I like to give people some sort of litmus test for considering controversial things in the world of autism and here is my suggestion about supported typing, RPM, and facilitated communication: when you look at people who type independently now, did their “voice” change significantly from how they wrote when someone was holding their arm or shoulder? If your child is learning to communicate in a supported manner, do they seem happier and calmer? Does it look like they are getting more of their needs met? The most important gauge of truth when it comes to communication is “where the rubber meets the road.” Is the supported typing or other controversial communication method making the person’s life better? If the answer appears to be yes, stick with it and see where it goes. Ignore the naysayers and focus on what is helping you, your children, your family.
There is plenty of evidence to use to gauge whether real communication is occurring. In the case of those folks who now write and type independently, it is clear that they have been the ones communicating all along. In the case of other folks who still need support, I feel it is best to presume that real communication is occurring there as well. Too many times, someone has been written off as “not being in there” only to later prove that they were, indeed, “in there” and were not so happy about being written off like that. The least harmful assumption is always that someone really is “in there” and that communication that seems to be coming from them is really their communication.

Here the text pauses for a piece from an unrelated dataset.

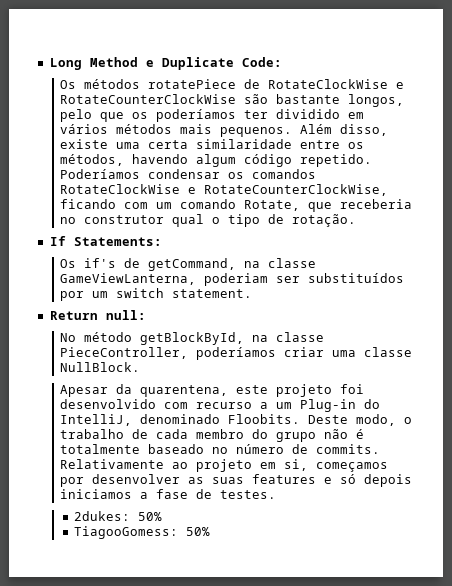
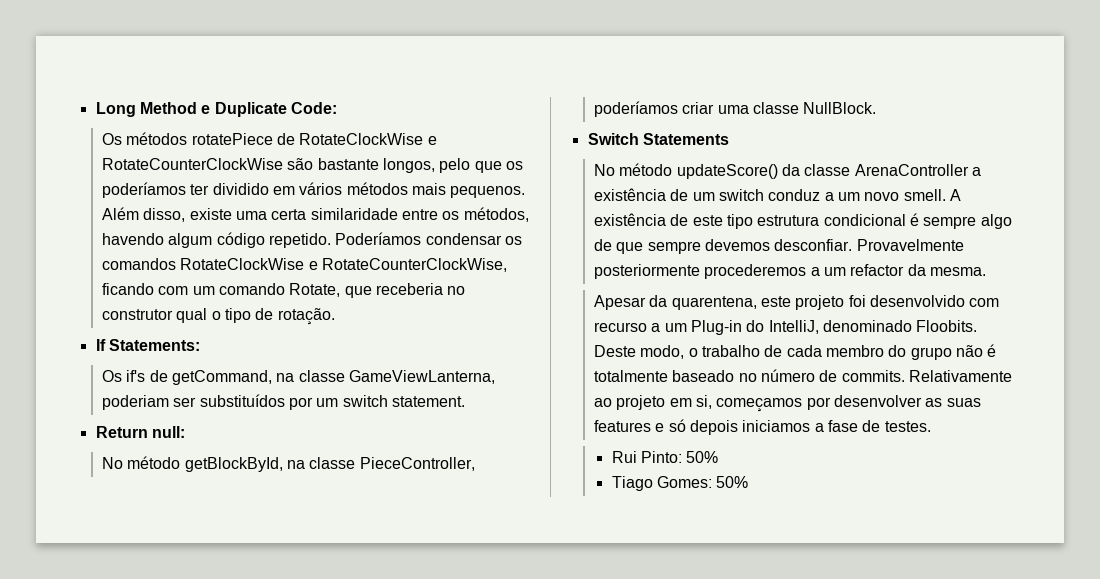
(141, 367) none -> [587,133,729,145] [594,163,981,179] [594,188,961,201] [594,213,1012,229] [594,239,964,254] [594,264,986,279] // Switch Statements // No método updateScore() da classe ArenaController a existência de um switch conduz a um novo smell. A existência de este tipo estrutura condicional é sempre algo de que sempre devemos desconfiar. Provavelmente posteriormente procederemos a um refactor da mesma.
[74,511,131,521] 2dukes: -> [611,451,682,463] Rui Pinto:
[74,526,179,539] TiagooGomess: -> [611,476,712,491] Tiago Gomes:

But even before someone develops independent typing (if ever. It is not a tragedy if they require support in communication for the rest of their life) there are strong indicators that real communication is taking place. Watch for those signs and, in the meantime, trust that you really are connecting with the person you seem to be connecting with. I am convinced that supported typing is valid. You may not yet be convinced as well, but if you love someone Autistic who is learning to communicate with support and assistance, you owe it to your loved one to trust their communication and to listen in love.